IE 11 is not supported. For an optimal experience visit our site on another browser.

Iraq killings increase ahead of crackdown

An explosion outside a Baghdad university as students were heading home for the day killed at least 65 people on Tuesday, in the deadliest of several attacks on predominantly Shiite areas. The attacks — and the announcement of four U.S. military deaths — came on a day the United Nations said more than 34,000 Iraqi civilians died last year in sectarian violence.
/ Source: msnbc.com news services

An explosion outside a Baghdad university as students were heading home for the day killed at least 65 people on Tuesday, in the deadliest of several attacks on predominantly Shiite areas. The attacks — and the announcement of four U.S. military deaths — came on a day the United Nations said more than 34,000 Iraqi civilians died last year in sectarian violence.

On Tuesday alone, at least 109 people were killed or found dead across Iraq — the bloodiest day for such attacks in weeks.

In a decision linked to the security crackdown, cabinet ministers and legislators loyal to the radical Shiite cleric Muqtada al-Sadr were instructed to end their six-week boycott of the political process, a parliamentarian in the political bloc said Tuesday.

“We might be subjected to an attack and we should try solve the problem politically. We should not give a chance for a military strike against us,” said the legislator, speaking on condition of anonymity because the information was not yet public.

The lawmaker said the group’s return was conditional, including demands that the government set up a committee to establish a timetable for the withdrawal of U.S. troops and a second that would set a date by which Iraqi forces were to take control of security nationwide.

Until the walkout, the al-Sadr faction was an integral part of Prime Minister Nouri al-Maliki’s governing coalition. Six Cabinet ministers and 30 legislators who belong to the movement called the boycott after al-Maliki met with President Bush in Jordan in late November.

The military said four U.S. soldiers with Task Force Lightning were killed Monday in the northwestern province of Ninevah, home to the city of Mosul, which has seen a recent increase in violence. The deaths raised to at least 3,026 members of the U.S. military who have died since the Iraq war started in March 2003, according to an Associated Press count.

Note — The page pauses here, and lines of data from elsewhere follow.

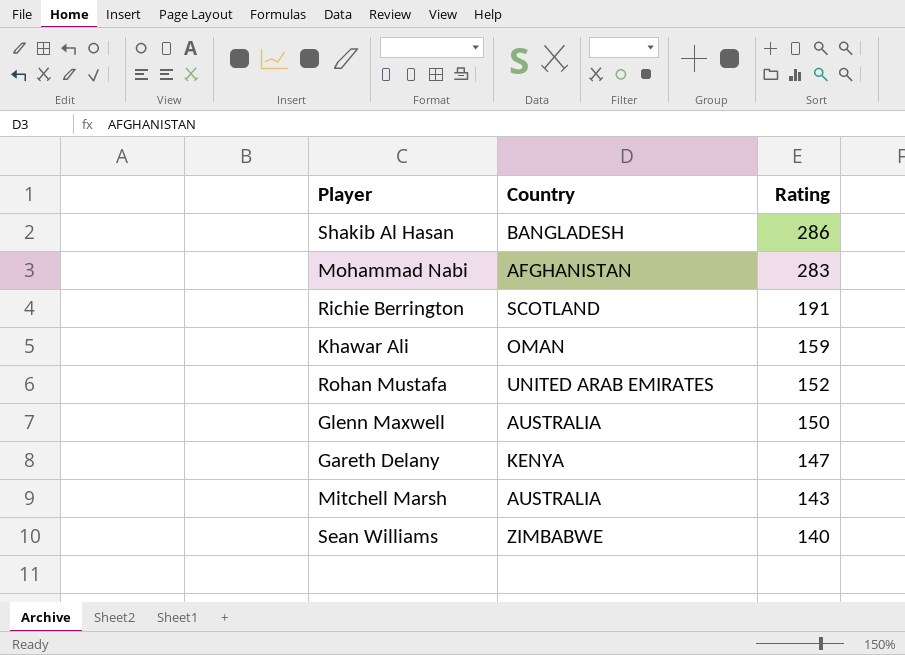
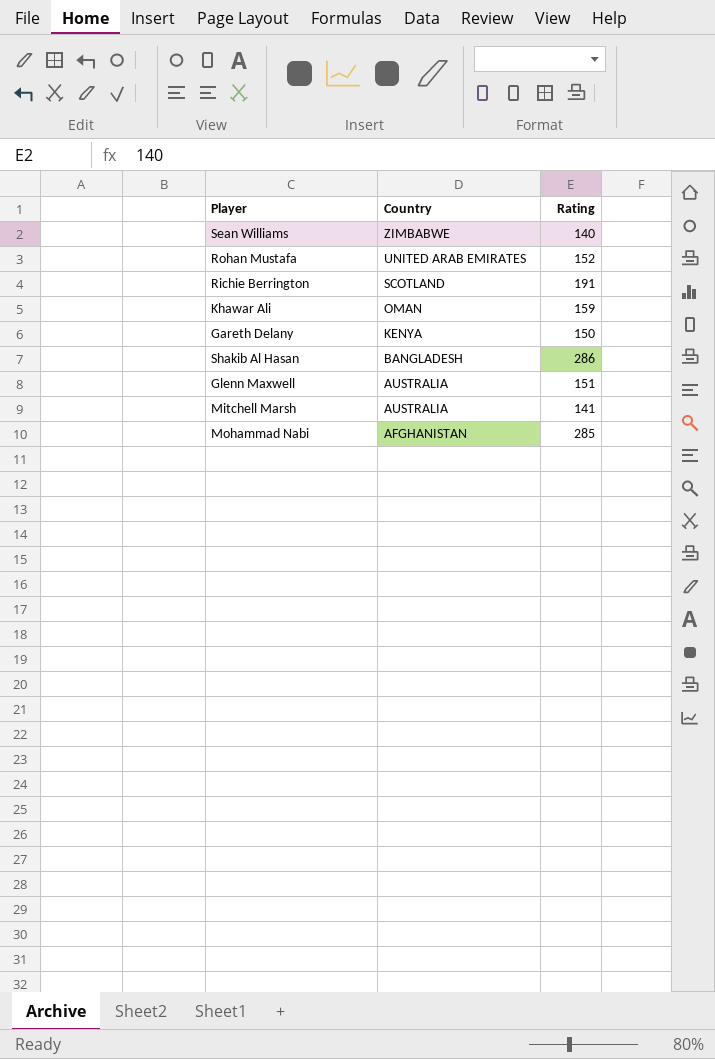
row order: Rating descending -> Country descending
Gareth Delany | Rating: 147 -> 150
Glenn Maxwell | Rating: 150 -> 151
Mitchell Marsh | Rating: 143 -> 141
Mohammad Nabi | Rating: 283 -> 285

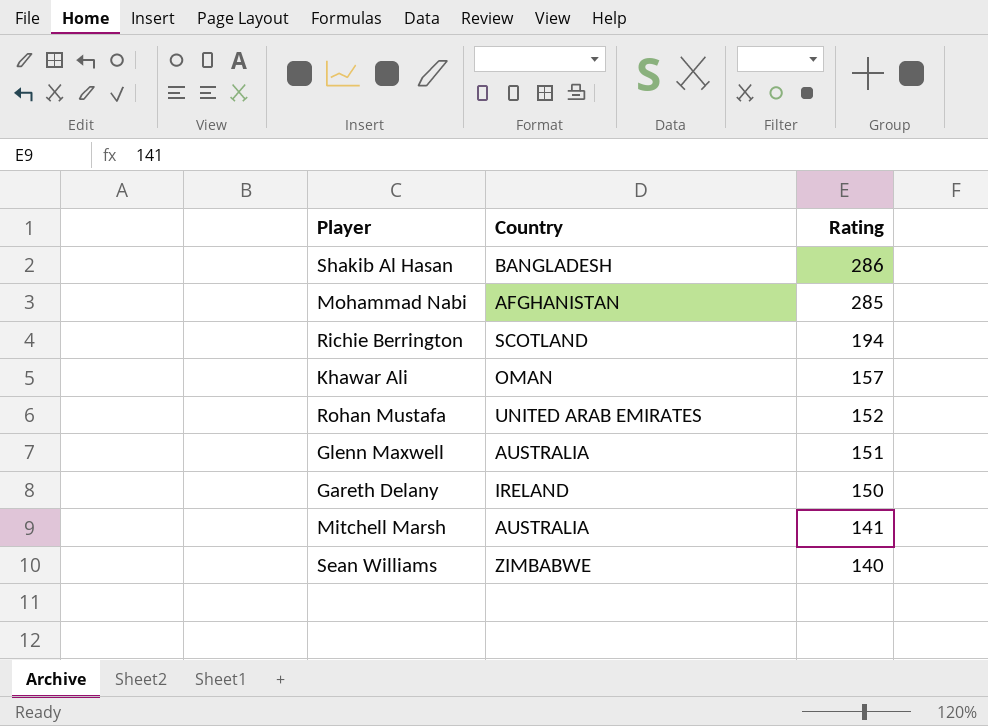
row order: Country descending -> Rating descending
Richie Berrington | Rating: 191 -> 194
Khawar Ali | Rating: 159 -> 157
Gareth Delany | Country: KENYA -> IRELAND

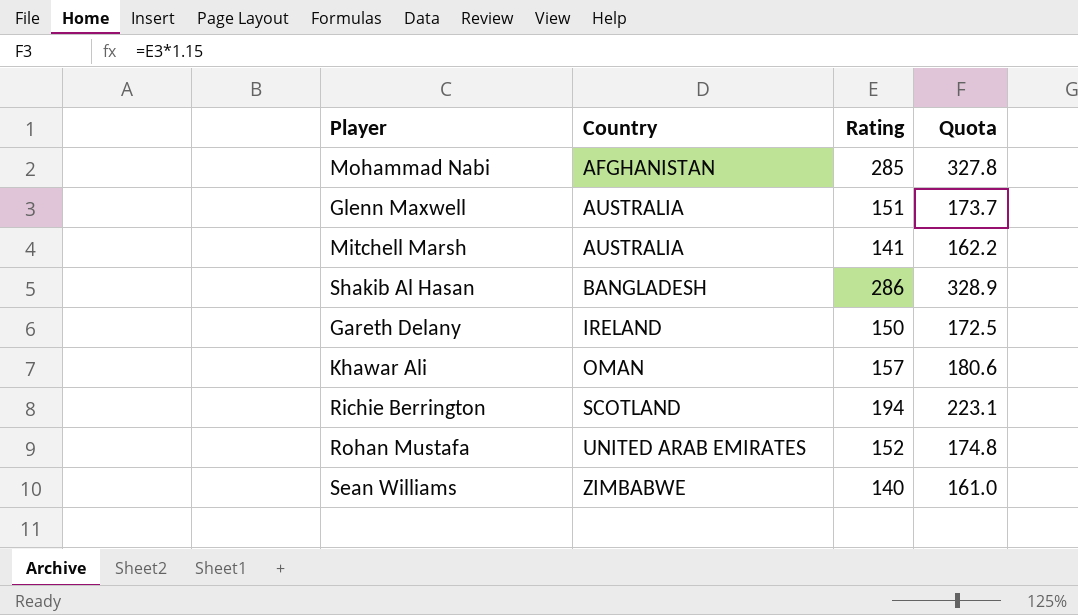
row order: Rating descending -> Country ascending
column Quota | formula: none -> [Rating] * 1.15

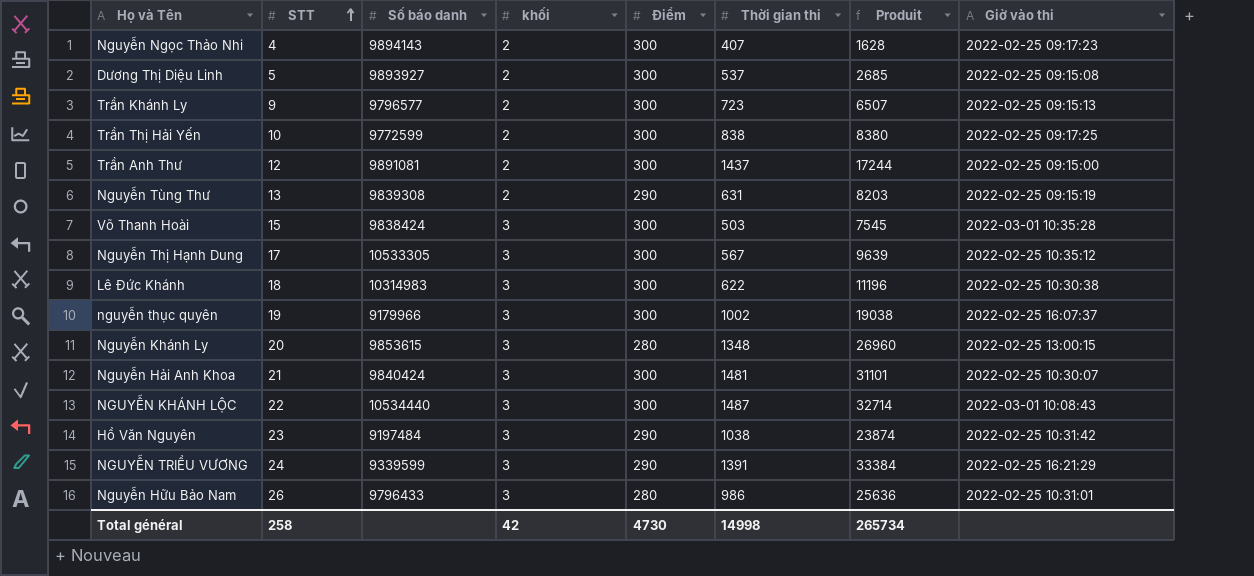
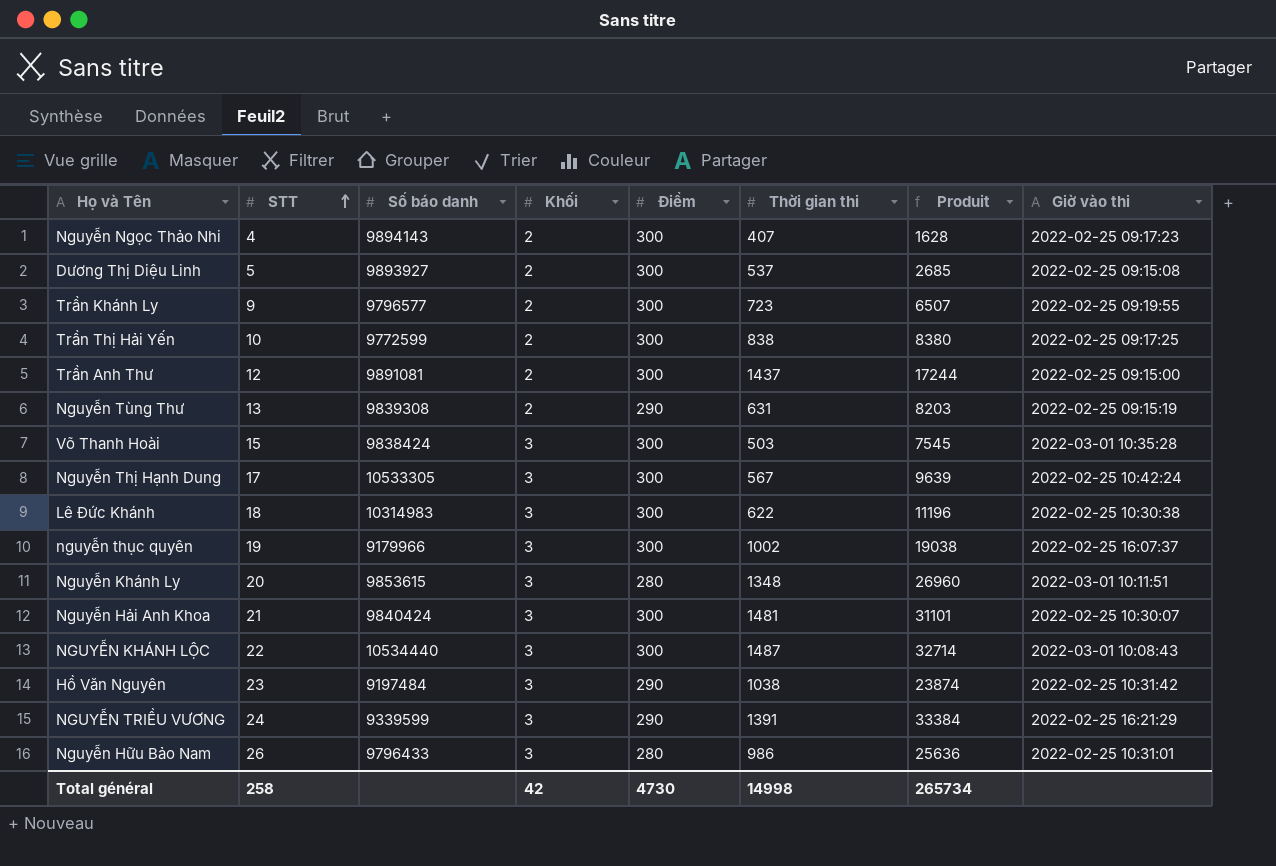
column name: khối -> Khối
Trần Khánh Ly | Giờ vào thi: 2022-02-25 09:15:13 -> 2022-02-25 09:19:55
Nguyễn Thị Hạnh Dung | Giờ vào thi: 2022-02-25 10:35:12 -> 2022-02-25 10:42:24
Nguyễn Khánh Ly | Giờ vào thi: 2022-02-25 13:00:15 -> 2022-03-01 10:11:51

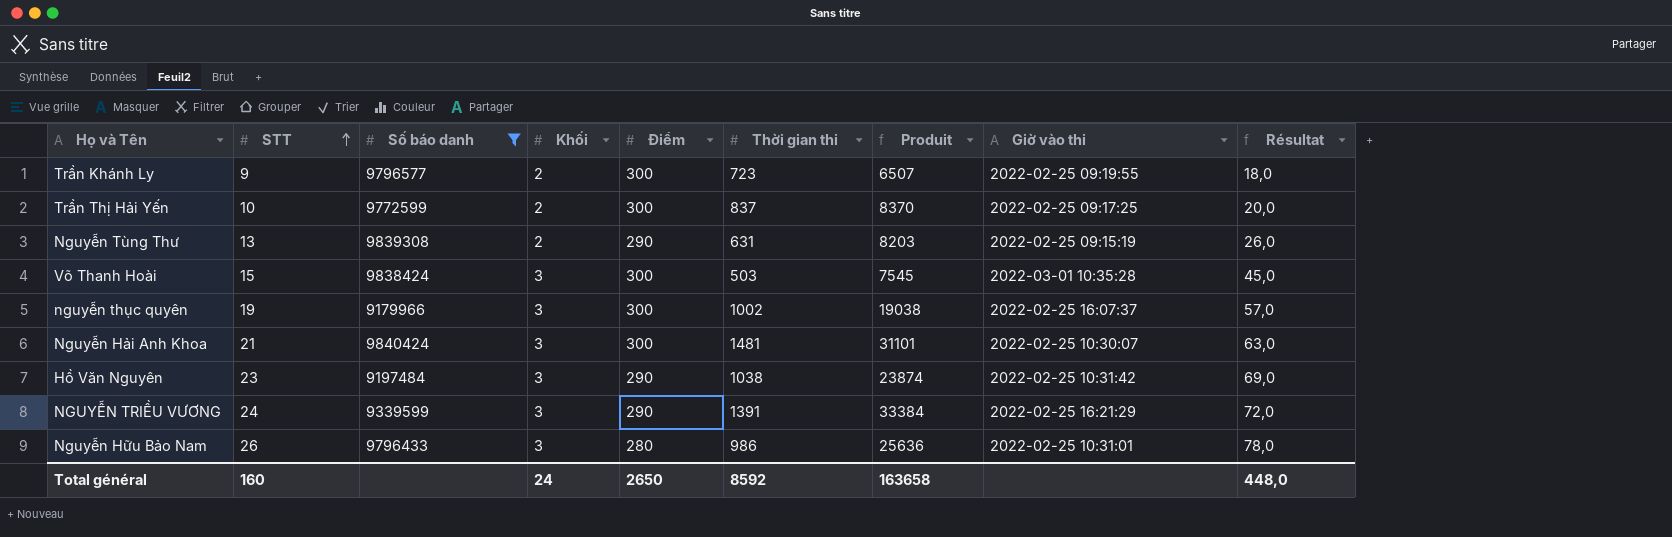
filter: none -> Số báo danh <= 9840424
column Résultat | formula: none -> [STT] * [Khối]
Trần Thị Hải Yến | Thời gian thi: 838 -> 837
Trần Thị Hải Yến | Produit: 8380 -> 8370
Total général | STT: 258 -> 160
Total général | Khối: 42 -> 24
Total général | Điểm: 4730 -> 2650
Total général | Thời gian thi: 14998 -> 8592
Total général | Produit: 265734 -> 163658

Much of the violence has been blamed on Shiite militias, particularly the Mahdi Army militia loyal al-Sadr. Dozens of bodies turn up on the streets of Baghdad daily, many showing signs of torture.

Al-Maliki, with the help of some 20,000 more U.S. troops being deployed by President Bush, is preparing a major crackdown.

Senior Shiite politicians call it a “last chance” to avert civil war and save a government that represents Shiites’ first real taste of power in Iraq for centuries.

Shopping area hit twice
Tuesday’s deadliest attacks took place in primarily Shiite neighborhoods and appeared to be the work of Sunnis, who largely make up the insurgency targeting the Iraqi government and U.S. forces.

Raad Abbas, a 26-year-old who received shrapnel wounds in an attack at a motorcycle market that killed 13, said he went to the market because the city had been quieter over the past two weeks.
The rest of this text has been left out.